Nucleated Red Blood Cells in Children With Sickle Cell Disease Hospitalized for Pain.

J Pediatr Hematol Oncol 2019 Nov;41(8):e487-e492

Division of Hematology, Oncology & Stem Cell Transplant, Ann & Robert H. Lurie Children's Hospital of Chicago.

Acute chest syndrome (ACS) and transfusion requirements are common and difficult to predict during hospitalizations for acute vaso-occlusive episodes (VOE) among individuals with sickle cell disease (SCD).
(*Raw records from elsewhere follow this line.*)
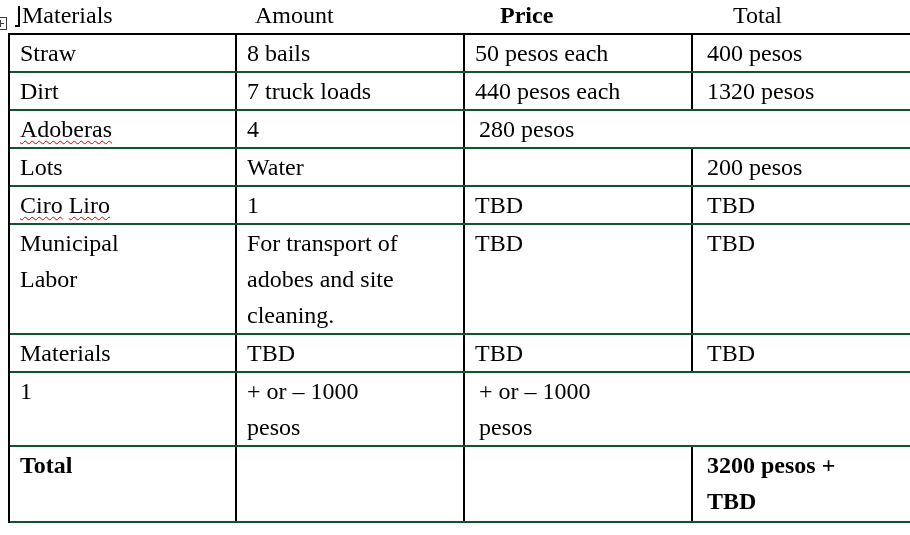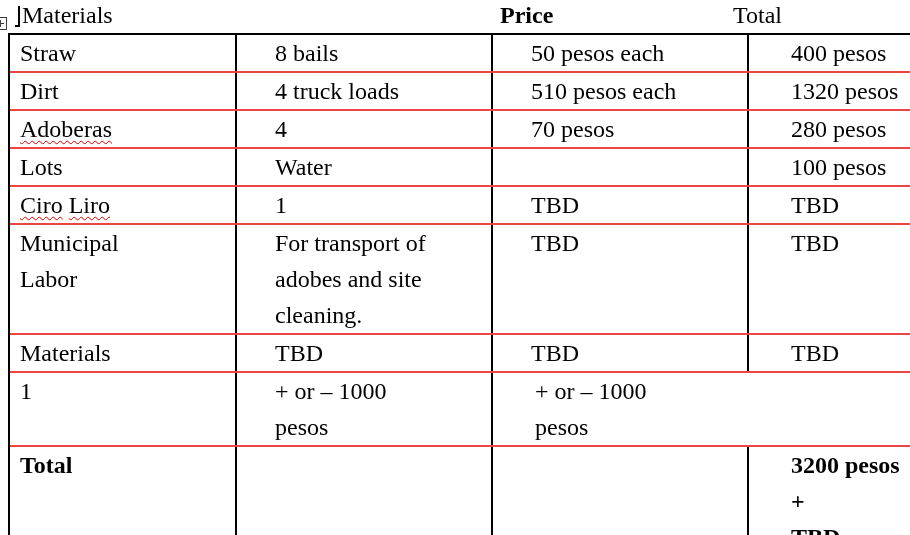"Amount" span.h2 { html: none -> <span>Amount</span> }
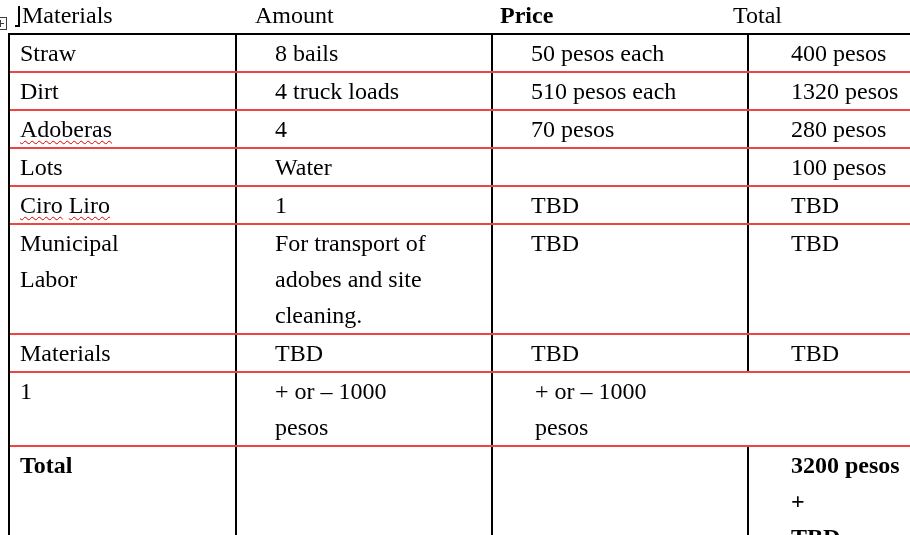"Straw" .row { border-bottom: 2px solid #ef4444 -> 2px solid #14532d; gap: 28px -> none }
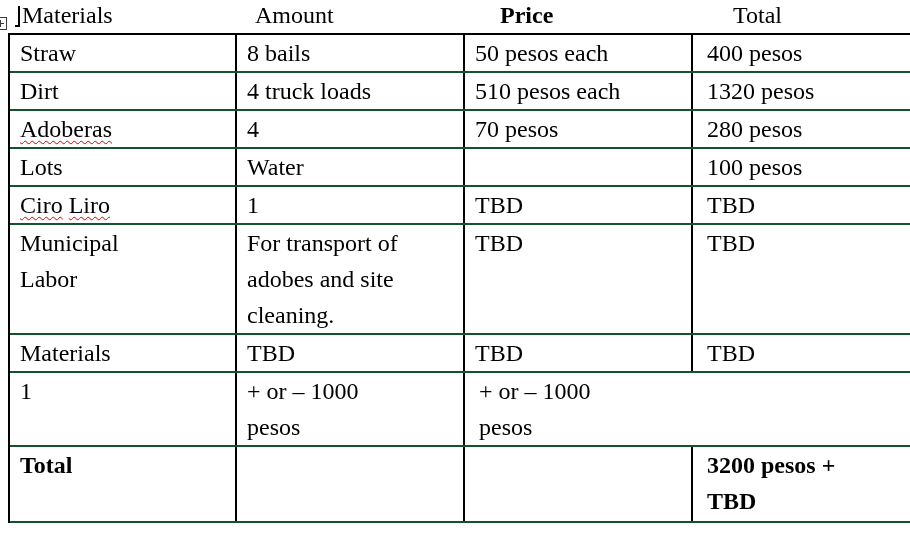"4 truck loads" div.cell { text: 4 -> 7 }
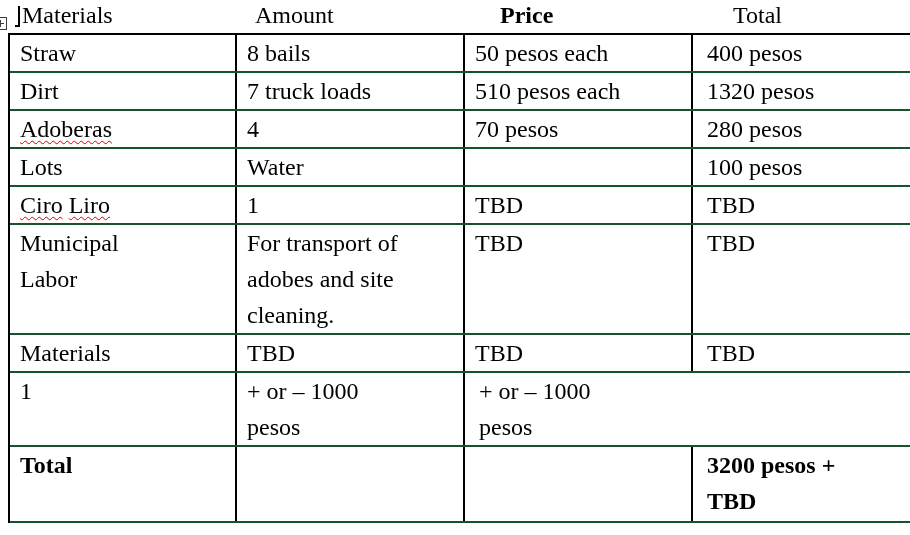"510 pesos each" div.cell { text: 510 -> 440 }
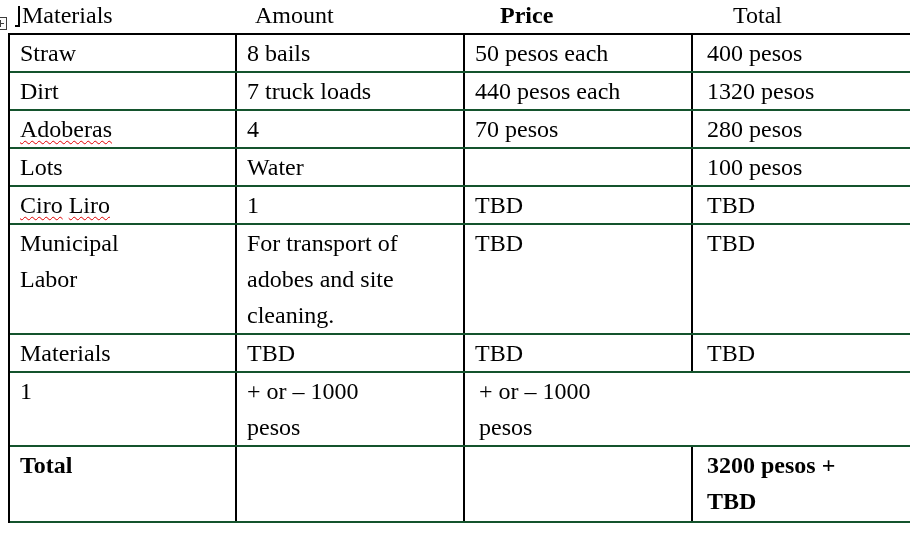"70 pesos" div.cell { html: <div>70 pesos</div> -> none }
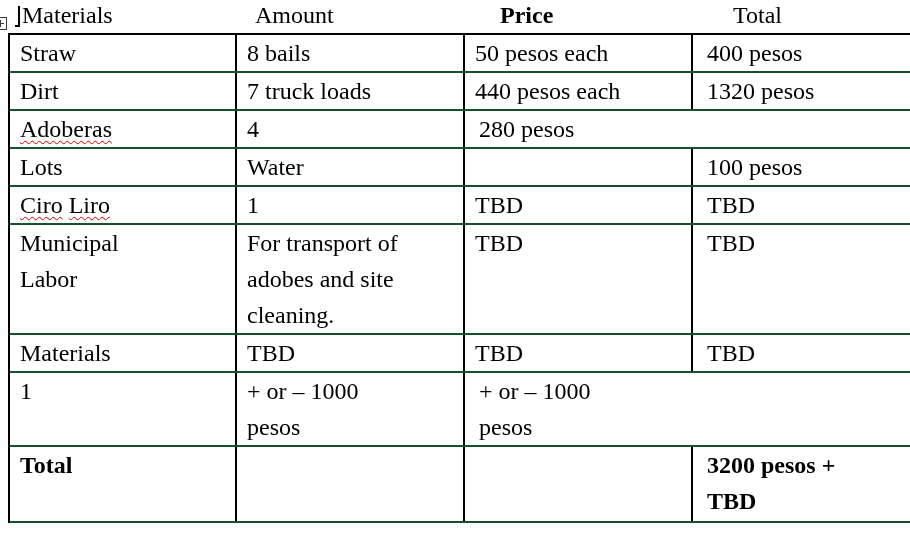"100 pesos" div.cell { text: 100 -> 200 }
This study examined the relationship between nucleated red blood cell (NRBC) counts during hospitalization for VOE and development of ACS or transfusion requirement among children with SCD. Retrospective chart review was performed for 264 encounters of patients with SCD hospitalized for uncomplicated VOE who had NRBC count data at admission during a 5-year period. Multivariable logistic regression analysis was conducted to determine the relationship of admission and change in NRBC ([INCREMENT]NRBC) to ACS/transfusion requirement. Overall, 44 of 264 (16.7%) encounters resulted in ACS, transfusion, or both. Admission NRBC was not associated with development of ACS/transfusion requirement. Among 125 of 264 (47.3%) encounters in which a subsequent CBC was obtained, greater increases in NRBCs and greater decrease in hemoglobin were significantly associated with ACS/transfusion requirement (OR, 2.72; 95% CI, 1.16, 6.35; P=0.02 and OR, 2.52; 95% CI, 1.08, 5.89; P=0.03, respectively). Our finding that an increase in NRBC counts was associated with development of ACS/transfusion requirement suggests that [INCREMENT]NRBCs may represent a useful biomarker for predicting complications in children with SCD hospitalized for VOE.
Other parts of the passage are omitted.